Justiça proíbe jornais de Pernambuco de citarem nome de deputado

Censura prévia atinge Jornal do Commercio e Diario de Pernambuco, impedidos de citar o deputado estadual Guilherme Uchoa (PDT), presidente do Legislativo pernambucano há quatro mandatos

Breno Pires, O Estado de S. Paulo

02 de setembro de 2013 | 23h21

Dois dos maiores grupos de comunicação de Pernambuco (Sistema Jornal do Commercio de Comunicação e Diarios Associados) estão impedidos de publicar o nome do presidente da Assembleia Legislativa de Pernambuco, Guilherme Uchoa (PDT), em matérias sobre um polêmico caso de concessão de guarda de um bebê. A decisão foi expedida em caráter liminar no sábado, 31, pelo juiz plantonista do Tribunal de Justiça de Pernambuco, Sebastião de Siqueira Sousa.

Foi fixada a multa no valor de R$ 50.000,00 por cada ato de descumprimento à decisão.

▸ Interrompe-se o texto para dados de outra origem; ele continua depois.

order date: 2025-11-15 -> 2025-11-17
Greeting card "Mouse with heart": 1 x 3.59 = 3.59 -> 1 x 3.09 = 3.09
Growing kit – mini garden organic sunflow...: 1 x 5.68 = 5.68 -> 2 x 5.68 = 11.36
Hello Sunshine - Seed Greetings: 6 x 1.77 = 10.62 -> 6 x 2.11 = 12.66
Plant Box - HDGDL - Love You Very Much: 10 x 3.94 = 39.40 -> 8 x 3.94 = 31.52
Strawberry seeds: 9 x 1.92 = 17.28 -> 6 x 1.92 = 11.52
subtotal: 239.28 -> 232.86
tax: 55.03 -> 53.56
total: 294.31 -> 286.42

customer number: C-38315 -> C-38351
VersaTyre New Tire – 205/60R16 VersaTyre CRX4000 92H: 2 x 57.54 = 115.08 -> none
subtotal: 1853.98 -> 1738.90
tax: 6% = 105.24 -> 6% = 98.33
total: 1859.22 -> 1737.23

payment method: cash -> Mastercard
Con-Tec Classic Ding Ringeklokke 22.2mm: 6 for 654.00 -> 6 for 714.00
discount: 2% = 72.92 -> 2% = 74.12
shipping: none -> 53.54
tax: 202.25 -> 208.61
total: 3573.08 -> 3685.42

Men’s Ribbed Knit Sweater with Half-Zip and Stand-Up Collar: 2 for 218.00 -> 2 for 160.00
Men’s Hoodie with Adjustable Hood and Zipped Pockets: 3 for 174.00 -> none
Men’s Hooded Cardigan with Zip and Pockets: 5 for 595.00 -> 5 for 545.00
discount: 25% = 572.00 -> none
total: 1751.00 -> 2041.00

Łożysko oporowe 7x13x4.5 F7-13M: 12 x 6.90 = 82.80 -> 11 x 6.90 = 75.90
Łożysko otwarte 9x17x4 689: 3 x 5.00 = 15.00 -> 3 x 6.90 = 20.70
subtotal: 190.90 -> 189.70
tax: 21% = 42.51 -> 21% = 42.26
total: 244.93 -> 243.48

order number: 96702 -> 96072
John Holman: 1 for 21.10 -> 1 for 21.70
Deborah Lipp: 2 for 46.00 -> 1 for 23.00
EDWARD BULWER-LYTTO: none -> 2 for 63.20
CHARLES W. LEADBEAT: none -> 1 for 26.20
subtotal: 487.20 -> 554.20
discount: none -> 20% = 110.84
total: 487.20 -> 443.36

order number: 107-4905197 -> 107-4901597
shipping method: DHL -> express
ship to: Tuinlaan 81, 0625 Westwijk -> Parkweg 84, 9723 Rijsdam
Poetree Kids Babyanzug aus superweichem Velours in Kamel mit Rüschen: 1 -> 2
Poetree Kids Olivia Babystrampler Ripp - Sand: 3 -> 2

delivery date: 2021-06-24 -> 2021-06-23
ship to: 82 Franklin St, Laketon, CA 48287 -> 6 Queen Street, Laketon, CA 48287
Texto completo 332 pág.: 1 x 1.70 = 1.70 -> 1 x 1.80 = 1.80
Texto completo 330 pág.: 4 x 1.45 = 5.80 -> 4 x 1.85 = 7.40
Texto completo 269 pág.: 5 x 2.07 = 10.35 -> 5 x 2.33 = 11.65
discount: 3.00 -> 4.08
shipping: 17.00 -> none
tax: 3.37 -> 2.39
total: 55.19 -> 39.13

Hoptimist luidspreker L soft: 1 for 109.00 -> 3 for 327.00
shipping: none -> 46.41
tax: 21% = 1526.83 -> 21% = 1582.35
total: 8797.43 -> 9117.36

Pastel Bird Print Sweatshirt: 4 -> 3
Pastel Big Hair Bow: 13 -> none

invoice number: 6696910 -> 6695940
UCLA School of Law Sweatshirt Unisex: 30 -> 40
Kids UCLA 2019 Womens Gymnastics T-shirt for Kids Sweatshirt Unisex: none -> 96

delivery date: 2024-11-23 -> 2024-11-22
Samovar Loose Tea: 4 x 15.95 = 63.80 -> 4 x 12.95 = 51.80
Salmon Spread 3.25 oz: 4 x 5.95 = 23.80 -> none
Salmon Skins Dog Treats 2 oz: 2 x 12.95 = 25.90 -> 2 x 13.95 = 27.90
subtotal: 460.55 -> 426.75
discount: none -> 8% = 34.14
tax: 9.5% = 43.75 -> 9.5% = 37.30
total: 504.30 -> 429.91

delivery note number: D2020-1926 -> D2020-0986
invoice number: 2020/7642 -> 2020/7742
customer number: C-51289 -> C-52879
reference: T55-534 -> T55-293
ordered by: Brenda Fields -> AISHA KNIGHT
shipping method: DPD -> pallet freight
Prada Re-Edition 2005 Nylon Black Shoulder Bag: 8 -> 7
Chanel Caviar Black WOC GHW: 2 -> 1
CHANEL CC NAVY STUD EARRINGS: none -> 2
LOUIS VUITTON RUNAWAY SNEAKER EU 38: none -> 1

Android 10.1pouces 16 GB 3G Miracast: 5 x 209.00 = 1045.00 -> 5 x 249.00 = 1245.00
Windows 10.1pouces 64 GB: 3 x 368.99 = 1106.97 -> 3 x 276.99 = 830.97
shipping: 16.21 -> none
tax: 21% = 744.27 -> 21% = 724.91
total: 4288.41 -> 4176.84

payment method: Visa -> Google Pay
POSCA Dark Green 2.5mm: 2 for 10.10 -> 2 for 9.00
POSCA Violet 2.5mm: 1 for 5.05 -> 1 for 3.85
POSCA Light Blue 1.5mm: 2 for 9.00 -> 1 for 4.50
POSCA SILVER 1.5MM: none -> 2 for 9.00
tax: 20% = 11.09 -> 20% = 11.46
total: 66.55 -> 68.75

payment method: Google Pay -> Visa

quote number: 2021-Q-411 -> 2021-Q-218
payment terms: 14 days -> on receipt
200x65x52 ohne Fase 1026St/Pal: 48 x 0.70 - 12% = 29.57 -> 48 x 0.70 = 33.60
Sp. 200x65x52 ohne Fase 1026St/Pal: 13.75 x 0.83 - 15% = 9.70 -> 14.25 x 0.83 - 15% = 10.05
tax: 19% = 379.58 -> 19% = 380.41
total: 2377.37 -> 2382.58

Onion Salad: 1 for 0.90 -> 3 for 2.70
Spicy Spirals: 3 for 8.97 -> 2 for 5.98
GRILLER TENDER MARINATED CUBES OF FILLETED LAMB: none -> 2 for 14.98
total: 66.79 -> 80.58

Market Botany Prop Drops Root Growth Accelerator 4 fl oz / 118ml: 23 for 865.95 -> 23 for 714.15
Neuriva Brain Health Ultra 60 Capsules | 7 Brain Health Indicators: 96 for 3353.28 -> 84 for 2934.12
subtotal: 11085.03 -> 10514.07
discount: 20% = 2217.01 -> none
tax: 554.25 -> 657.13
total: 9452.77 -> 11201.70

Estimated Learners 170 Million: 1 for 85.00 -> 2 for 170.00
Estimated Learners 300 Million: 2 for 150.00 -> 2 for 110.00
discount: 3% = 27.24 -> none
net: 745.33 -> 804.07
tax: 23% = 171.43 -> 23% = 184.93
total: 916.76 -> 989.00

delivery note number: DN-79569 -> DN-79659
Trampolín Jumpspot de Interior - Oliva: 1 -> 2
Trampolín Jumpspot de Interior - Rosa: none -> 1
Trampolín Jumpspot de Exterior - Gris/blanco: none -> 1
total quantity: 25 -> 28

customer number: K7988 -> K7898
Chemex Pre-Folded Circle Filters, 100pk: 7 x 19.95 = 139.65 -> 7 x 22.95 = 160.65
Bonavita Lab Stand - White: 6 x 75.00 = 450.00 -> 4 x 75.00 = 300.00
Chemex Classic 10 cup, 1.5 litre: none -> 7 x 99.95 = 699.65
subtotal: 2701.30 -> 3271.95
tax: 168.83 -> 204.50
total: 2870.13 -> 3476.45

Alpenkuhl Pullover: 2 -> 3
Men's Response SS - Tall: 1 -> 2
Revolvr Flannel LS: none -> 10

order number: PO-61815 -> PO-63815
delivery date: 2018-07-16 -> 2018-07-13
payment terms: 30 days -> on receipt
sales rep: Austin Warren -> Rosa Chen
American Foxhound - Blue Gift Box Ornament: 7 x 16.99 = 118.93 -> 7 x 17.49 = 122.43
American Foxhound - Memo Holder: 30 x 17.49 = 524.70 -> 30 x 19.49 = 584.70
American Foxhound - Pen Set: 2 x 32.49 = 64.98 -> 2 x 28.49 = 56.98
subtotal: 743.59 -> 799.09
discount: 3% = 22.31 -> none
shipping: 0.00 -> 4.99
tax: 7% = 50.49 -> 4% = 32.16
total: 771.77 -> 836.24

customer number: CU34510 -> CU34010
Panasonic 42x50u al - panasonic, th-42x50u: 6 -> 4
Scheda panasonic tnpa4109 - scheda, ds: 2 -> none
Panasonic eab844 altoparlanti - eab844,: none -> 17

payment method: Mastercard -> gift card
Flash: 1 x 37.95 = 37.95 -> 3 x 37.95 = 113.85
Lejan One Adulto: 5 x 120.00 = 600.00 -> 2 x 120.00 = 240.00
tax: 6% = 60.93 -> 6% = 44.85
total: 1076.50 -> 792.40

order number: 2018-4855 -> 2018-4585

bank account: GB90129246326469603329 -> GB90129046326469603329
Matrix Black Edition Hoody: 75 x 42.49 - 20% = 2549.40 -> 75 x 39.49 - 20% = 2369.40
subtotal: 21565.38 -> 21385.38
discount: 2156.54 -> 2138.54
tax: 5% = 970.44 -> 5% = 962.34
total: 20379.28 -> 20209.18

Segundo a promotora da Infância e Adolescência de Olinda, Henriqueta de Belli, há indícios de favorecimento ilegal a um casal na concessão da guarda provisória a um determinado casal por parte da juíza Andréa Calado, da Vara da Infância e Adolescência de Olinda, a pedido de Uchoa. A promotora relata envolvimento da filha do deputado, Giovana Uchoa, no pedido de concessão de guarda.

No pedido de liminar, Guilherme Uchoa — presidente do Legislativo pernambucano por quatro mandatos consecutivos e aliado do governador Eduardo Campos (PSB) — argumenta que não há comprovação de seu envolvimento no caso e que a veiculação de seu nome causa danos políticos e pessoais.

Em sua decisão, o juiz afirma que "tratando-se de um homem público, detentor de cargo importante no poder legislativo estadual, não há dúvida que tal imputação de tráfico de influência causa-lhe dano irreparável à imagem, constituindo-se em perigo evidente a demora na prestação jurisdicional, sendo imperiosa a cessação de tais associações de seu nome ao fato em questão, ante a inexistência de prova material que possa embasar essa afirmação."

Os jornais Jornal do Commercio e Diario de Pernambuco informaram que vão recorrer da decisão tão logo o processo seja distribuído a um juiz titular, o que não aconteceu até a noite desta segunda-feira.

"Eu não entendo como hoje, em plena democracia, um presidente de um poder ainda tente embargar e censurar a imprensa, até porque a Constituição garante o direito de informar", diz o diretor de redação do Jornal do Commercio, Ivanildo Sampaio.

As duas rádios, dois portais e a emissora de televisão do sistema também estão censuradas, segundo Sampaio. O mesmo vale para os demais veículos dos Diarios Associados em Pernambuco, com uma emissora de TV, duas rádios e dois portais.

A Ordem dos Advogados do Brasil em Pernambuco, OAB-PE, divulgou nota na qual condena a "censura prévia".

Procurada nesta segunda-feira, 2, a assessoria de imprensa do presidente da Assembleia Legislativa de Pernambuco informou que ele não quer comentar o caso. A juíza Andréa Calado não se pronunciará, de acordo com a assessoria de imprensa do Tribunal de Justiça de Pernambuco.